HOW TO COMPLETE THIS TASK. Check each line of the entries below for the word "fcitx", and copy out the ones that have it.

Data entries.
******************************
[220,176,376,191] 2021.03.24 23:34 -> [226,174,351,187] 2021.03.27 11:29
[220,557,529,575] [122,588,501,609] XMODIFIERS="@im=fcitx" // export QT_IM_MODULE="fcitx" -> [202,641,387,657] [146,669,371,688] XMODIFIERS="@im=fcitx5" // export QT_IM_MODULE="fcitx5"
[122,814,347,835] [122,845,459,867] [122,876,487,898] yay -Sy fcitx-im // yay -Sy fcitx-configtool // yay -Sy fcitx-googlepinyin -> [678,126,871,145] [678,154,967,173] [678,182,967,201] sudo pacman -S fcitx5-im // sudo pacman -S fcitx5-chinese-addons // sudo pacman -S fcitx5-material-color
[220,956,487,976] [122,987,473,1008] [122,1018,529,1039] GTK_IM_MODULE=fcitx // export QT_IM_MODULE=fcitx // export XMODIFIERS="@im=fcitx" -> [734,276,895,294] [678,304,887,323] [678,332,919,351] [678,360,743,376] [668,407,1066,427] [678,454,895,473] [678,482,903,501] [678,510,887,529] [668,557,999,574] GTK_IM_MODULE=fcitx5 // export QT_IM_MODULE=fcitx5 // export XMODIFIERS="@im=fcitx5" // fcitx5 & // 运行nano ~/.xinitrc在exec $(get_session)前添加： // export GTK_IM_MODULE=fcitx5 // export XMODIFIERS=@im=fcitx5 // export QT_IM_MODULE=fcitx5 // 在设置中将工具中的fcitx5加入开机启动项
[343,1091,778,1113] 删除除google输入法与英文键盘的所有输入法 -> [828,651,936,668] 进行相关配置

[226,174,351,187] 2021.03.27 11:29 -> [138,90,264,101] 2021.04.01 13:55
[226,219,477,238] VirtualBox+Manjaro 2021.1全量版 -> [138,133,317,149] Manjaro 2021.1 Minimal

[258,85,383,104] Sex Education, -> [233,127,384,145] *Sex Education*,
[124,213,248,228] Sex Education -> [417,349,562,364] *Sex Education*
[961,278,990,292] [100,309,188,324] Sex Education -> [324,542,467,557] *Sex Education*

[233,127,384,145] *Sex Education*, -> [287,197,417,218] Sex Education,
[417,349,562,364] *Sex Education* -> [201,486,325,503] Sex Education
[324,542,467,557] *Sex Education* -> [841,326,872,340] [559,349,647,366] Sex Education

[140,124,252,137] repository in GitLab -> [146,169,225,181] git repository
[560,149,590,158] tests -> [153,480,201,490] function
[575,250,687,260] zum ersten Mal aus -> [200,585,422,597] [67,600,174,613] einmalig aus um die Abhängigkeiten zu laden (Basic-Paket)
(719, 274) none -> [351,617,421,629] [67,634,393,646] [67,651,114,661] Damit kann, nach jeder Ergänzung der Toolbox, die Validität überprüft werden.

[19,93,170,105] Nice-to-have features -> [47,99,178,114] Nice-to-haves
******************************
RESULT FOR THIS EXERCISE.
[220,557,529,575] [122,588,501,609] XMODIFIERS="@im=fcitx" // export QT_IM_MODULE="fcitx" -> [202,641,387,657] [146,669,371,688] XMODIFIERS="@im=fcitx5" // export QT_IM_MODULE="fcitx5"
[122,814,347,835] [122,845,459,867] [122,876,487,898] yay -Sy fcitx-im // yay -Sy fcitx-configtool // yay -Sy fcitx-googlepinyin -> [678,126,871,145] [678,154,967,173] [678,182,967,201] sudo pacman -S fcitx5-im // sudo pacman -S fcitx5-chinese-addons // sudo pacman -S fcitx5-material-color
[220,956,487,976] [122,987,473,1008] [122,1018,529,1039] GTK_IM_MODULE=fcitx // export QT_IM_MODULE=fcitx // export XMODIFIERS="@im=fcitx" -> [734,276,895,294] [678,304,887,323] [678,332,919,351] [678,360,743,376] [668,407,1066,427] [678,454,895,473] [678,482,903,501] [678,510,887,529] [668,557,999,574] GTK_IM_MODULE=fcitx5 // export QT_IM_MODULE=fcitx5 // export XMODIFIERS="@im=fcitx5" // fcitx5 & // 运行nano ~/.xinitrc在exec $(get_session)前添加： // export GTK_IM_MODULE=fcitx5 // export XMODIFIERS=@im=fcitx5 // export QT_IM_MODULE=fcitx5 // 在设置中将工具中的fcitx5加入开机启动项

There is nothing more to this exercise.